WHAT YOU HAVE TO DO =>
Could you count how many lines of the data include "minutes" and answer with the number only?

RECORD SET =>

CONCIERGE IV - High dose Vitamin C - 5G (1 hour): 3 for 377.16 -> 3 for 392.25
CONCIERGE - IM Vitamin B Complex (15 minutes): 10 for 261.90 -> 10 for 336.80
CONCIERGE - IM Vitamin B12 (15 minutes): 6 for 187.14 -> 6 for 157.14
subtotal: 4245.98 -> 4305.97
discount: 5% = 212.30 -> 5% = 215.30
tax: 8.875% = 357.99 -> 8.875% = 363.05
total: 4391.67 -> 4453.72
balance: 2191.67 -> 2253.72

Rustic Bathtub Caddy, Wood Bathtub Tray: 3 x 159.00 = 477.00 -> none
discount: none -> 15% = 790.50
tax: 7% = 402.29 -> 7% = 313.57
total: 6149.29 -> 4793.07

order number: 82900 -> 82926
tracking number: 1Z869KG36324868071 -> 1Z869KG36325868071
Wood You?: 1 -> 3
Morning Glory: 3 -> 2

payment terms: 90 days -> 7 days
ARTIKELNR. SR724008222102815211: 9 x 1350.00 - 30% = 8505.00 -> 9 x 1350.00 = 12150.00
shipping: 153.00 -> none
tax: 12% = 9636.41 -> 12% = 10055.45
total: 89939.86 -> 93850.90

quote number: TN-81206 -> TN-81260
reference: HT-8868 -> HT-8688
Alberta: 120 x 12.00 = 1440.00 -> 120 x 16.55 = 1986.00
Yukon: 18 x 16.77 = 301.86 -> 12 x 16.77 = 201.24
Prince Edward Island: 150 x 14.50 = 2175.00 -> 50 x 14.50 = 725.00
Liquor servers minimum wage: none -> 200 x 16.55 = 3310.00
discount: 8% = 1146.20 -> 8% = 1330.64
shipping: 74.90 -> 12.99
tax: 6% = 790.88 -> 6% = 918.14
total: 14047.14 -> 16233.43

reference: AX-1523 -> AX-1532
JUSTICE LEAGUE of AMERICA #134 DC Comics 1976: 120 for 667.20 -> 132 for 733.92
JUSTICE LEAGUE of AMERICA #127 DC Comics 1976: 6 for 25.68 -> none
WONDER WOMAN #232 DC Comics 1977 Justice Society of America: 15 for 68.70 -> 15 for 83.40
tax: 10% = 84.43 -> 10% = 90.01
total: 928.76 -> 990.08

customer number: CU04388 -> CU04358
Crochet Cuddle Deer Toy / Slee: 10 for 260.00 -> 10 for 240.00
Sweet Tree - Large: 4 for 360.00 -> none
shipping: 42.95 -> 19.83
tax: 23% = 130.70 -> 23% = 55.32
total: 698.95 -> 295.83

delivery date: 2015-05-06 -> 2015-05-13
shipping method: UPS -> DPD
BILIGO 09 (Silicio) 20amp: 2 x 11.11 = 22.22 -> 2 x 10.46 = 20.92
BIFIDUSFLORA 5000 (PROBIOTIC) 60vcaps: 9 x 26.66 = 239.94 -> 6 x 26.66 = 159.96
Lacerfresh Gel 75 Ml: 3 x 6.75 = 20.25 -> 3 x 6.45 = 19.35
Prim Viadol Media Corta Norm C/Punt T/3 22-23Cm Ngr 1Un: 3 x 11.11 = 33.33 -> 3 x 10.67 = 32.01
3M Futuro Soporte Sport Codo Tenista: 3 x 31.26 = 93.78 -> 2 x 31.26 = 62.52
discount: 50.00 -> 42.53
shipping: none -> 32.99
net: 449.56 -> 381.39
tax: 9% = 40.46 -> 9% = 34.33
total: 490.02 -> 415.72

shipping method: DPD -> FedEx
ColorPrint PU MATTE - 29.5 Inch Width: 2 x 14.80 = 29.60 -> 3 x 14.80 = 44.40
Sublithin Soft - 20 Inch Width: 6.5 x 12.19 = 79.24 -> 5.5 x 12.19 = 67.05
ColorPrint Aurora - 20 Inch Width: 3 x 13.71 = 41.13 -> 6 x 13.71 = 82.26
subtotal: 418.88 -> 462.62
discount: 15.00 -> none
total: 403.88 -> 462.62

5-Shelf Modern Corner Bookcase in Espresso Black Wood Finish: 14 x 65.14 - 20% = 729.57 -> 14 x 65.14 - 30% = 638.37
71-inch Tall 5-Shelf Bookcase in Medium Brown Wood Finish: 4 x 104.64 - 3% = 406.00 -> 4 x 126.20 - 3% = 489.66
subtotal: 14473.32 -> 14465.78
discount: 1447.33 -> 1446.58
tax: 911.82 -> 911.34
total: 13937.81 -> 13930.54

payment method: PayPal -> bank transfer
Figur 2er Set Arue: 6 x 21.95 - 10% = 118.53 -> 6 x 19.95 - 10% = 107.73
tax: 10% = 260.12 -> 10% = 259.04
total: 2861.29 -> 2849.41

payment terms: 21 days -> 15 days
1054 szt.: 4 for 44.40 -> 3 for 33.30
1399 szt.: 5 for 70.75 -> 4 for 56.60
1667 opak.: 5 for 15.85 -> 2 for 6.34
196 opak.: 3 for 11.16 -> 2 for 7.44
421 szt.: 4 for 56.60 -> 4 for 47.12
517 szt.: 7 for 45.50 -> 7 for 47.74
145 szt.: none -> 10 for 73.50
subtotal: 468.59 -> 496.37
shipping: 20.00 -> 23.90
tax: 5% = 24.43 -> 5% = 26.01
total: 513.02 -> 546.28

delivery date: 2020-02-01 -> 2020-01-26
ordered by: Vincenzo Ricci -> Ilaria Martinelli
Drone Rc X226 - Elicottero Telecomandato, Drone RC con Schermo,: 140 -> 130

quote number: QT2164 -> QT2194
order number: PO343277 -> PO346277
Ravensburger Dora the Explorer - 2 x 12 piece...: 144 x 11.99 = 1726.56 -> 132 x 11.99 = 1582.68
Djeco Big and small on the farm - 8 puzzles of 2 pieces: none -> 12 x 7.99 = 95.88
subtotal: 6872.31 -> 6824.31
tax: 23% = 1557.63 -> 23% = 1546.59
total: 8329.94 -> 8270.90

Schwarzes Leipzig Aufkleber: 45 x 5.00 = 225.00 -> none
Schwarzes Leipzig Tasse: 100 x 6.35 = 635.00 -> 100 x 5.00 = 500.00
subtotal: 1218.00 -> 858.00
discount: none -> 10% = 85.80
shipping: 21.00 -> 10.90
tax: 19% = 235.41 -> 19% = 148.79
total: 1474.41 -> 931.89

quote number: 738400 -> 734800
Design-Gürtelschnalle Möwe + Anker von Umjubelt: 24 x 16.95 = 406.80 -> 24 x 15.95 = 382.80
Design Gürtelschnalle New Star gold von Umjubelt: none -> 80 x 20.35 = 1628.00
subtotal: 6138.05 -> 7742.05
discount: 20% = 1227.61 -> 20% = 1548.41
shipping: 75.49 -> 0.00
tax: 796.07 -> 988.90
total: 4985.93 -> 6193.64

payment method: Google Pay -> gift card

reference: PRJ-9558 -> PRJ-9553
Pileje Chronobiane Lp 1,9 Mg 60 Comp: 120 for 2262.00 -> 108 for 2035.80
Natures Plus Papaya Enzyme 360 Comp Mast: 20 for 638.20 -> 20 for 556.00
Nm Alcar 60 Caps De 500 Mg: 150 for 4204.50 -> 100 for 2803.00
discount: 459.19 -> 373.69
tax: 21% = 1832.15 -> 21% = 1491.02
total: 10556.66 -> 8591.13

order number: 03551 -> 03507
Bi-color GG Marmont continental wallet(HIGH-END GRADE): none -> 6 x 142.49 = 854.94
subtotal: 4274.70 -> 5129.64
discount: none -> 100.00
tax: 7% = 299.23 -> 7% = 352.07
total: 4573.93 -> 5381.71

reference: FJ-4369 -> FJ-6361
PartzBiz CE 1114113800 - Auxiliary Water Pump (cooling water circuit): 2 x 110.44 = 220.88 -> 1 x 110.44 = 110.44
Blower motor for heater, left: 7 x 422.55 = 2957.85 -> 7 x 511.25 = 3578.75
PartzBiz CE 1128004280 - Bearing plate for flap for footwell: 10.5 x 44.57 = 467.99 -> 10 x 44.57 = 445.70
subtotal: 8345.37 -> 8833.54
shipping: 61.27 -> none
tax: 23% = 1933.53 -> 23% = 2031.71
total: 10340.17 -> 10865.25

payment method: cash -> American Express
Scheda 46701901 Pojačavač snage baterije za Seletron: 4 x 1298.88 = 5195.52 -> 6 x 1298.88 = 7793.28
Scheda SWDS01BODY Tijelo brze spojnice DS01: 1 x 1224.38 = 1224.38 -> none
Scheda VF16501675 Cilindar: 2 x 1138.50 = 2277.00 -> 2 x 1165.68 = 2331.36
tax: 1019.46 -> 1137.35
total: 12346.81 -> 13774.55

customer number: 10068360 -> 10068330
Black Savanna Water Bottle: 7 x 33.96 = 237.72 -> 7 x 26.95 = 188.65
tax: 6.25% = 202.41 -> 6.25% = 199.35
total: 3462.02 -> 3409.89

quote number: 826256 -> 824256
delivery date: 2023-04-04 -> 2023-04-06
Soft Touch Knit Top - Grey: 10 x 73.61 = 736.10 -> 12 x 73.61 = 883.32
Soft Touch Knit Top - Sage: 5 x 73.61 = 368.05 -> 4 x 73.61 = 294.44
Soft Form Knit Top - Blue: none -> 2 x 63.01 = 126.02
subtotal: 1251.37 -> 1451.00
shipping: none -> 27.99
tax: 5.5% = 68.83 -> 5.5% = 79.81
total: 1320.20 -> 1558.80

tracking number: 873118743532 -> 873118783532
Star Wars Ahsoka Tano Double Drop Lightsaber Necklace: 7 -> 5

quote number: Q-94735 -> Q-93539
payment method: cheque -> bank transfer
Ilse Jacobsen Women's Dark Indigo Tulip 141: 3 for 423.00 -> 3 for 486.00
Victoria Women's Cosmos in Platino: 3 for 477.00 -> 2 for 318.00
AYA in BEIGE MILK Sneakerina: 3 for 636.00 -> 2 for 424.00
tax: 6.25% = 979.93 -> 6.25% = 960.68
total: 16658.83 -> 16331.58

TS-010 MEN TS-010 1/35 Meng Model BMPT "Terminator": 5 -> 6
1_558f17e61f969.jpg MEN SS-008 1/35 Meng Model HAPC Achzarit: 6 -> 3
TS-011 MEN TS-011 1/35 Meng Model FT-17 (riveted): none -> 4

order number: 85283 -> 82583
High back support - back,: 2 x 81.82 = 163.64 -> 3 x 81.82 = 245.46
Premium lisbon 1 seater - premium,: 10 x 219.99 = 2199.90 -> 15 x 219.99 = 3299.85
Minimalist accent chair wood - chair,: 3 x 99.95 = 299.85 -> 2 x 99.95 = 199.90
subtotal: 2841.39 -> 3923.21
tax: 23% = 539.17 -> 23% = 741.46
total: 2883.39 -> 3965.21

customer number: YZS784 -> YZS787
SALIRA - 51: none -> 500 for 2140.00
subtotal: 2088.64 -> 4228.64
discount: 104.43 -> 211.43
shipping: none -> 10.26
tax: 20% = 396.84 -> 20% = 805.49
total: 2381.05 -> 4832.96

TASK RESPONSE =>
2